Coroner Gehane Kamel's mandate is to investigate 53 deaths at six long-term care homes, known as CHSLDs in the province, and one seniors residence. The portion of the hearings involving Herron began Tuesday after being suspended while prosecutors decided whether to pursue charges against the owners of the now-closed facility. Ultimately they decided no criminal charges would be laid.

Forty-seven people died at the home during the first wave of the pandemic.

Larente said her group did their best to care for residents on March 29, but they didn't have enough masks for everyone or enough personal protective equipment to change it between patients.

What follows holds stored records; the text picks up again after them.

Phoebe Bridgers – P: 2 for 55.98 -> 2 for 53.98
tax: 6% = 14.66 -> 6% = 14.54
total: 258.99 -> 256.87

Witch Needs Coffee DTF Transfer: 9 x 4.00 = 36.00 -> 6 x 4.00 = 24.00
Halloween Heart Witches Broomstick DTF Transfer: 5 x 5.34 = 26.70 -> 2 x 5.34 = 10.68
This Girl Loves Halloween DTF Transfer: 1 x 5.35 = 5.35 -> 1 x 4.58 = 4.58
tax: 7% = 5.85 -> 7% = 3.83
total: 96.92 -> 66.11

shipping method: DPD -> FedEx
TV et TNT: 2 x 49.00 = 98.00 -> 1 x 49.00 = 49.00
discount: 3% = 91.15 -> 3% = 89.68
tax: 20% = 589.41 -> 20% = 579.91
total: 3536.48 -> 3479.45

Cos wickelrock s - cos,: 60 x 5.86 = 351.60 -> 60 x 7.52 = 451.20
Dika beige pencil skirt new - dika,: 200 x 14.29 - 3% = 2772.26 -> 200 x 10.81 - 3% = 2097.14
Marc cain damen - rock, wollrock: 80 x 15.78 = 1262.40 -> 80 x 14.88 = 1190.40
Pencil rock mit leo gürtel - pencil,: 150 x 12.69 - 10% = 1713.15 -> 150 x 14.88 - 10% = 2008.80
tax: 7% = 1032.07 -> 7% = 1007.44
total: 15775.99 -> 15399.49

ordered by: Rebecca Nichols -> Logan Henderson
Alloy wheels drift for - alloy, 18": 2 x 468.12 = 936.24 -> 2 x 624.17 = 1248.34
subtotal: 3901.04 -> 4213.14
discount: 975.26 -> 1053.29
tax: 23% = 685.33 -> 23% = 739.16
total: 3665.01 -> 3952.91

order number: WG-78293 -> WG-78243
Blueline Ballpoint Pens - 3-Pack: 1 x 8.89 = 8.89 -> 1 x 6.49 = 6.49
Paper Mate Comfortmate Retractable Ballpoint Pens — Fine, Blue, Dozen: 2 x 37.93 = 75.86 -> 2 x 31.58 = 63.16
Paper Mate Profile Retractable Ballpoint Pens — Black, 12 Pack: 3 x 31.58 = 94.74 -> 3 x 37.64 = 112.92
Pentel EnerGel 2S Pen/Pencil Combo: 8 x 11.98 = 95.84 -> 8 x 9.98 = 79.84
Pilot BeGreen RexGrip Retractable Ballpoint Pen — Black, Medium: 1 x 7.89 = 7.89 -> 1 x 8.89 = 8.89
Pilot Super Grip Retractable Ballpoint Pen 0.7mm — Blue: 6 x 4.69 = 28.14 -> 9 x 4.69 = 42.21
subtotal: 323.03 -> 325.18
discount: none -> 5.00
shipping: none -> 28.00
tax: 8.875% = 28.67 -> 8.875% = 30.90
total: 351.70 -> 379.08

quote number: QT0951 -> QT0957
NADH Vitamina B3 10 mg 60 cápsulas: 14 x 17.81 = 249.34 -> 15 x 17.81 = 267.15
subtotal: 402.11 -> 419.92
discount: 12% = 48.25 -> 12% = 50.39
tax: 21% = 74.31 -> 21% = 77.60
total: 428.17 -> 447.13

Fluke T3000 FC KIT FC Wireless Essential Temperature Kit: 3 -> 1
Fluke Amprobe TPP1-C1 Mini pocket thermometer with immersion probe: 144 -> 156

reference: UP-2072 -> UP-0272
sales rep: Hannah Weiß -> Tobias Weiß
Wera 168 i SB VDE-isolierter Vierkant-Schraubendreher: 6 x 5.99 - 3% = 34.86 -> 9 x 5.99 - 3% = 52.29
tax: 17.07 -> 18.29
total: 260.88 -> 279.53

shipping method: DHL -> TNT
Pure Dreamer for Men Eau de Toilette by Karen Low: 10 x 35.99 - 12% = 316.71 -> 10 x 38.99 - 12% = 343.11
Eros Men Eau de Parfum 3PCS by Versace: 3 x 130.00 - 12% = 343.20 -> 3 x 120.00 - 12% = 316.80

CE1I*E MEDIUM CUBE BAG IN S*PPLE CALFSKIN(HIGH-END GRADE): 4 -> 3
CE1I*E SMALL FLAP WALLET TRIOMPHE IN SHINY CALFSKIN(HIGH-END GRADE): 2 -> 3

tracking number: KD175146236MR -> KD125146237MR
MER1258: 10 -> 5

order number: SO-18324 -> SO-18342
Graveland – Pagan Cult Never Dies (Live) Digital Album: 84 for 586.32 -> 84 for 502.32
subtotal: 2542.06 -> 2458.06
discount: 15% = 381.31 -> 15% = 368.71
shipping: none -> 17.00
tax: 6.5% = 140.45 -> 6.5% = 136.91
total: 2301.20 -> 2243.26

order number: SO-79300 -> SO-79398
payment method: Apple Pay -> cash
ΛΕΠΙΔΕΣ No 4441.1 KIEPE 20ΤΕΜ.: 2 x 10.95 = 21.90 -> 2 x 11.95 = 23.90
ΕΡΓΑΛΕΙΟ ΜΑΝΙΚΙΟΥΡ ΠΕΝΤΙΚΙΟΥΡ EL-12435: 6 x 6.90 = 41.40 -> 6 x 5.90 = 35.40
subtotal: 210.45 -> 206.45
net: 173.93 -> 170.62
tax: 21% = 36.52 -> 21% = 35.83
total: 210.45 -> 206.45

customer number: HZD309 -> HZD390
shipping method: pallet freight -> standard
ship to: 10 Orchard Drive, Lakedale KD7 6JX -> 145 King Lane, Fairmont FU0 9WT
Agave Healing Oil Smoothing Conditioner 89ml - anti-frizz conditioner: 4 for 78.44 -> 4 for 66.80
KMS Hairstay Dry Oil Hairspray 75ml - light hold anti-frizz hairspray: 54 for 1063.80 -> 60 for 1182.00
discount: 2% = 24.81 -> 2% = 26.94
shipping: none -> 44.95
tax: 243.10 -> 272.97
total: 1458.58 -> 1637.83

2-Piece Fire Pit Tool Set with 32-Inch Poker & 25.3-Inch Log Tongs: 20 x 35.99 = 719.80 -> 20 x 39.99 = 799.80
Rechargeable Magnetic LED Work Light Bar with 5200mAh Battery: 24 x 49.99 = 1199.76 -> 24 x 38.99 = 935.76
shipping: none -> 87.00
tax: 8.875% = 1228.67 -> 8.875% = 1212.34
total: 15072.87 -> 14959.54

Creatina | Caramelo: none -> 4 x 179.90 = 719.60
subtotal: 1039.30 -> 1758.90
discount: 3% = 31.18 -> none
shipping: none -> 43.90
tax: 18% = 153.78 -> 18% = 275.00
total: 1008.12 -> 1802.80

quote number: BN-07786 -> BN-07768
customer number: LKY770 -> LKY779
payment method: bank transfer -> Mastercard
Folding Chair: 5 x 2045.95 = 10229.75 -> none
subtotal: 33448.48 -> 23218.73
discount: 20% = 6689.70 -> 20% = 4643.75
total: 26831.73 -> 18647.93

They found residents in need of changing and food trays that had been left in the halls since lunchtime, many of them untouched. Larente said she was also surprised to find the facility appeared to be short of basic material, such as adult diapers and wipes.

At one moment, Larente said a patient fell to the ground as she helped her to the bathroom, and yelled for her daughter to help. Later, she learned the patient had COVID-19.

A report tabled on Wednesday described dire conditions found in the home, including residents who were dehydrated, laying in soiled bedding and with wound dressings that hadn't been changed in weeks.

But Larente said the ground floor, where she worked that evening, held patients who were more independent and most of them were dressed, hydrated and had received their medication and food that day.

At one point, Kamel interjected to ask whether doctors should have been called to do a proper examination of each patient.

"When I read this, and I get a chill up my spine to say this … I get the impression we let these people die," the coroner said.

Larente acknowledged that in retrospect, many things should have been done differently. By the time the second wave came around, she said teams of doctors were going to care homes to assess the needs of the residents and ensure everything was in place to care for them.

But in the pandemic's early days, she said, the health network was still scrambling to train personnel in hospitals, assuage fears and deal with shortages of personal protective equipment and staff as the number of outbreaks grew by the day.

"On March 29, we weren't yet organized at that level," she said. "We weren't prepared."

The portion of the inquest involving Herron is expected to last until at least Sept. 19 and include testimony from dozens of witnesses. The coroner's investigation is not intended to assign blame but to make recommendations to avoid similar occurrences.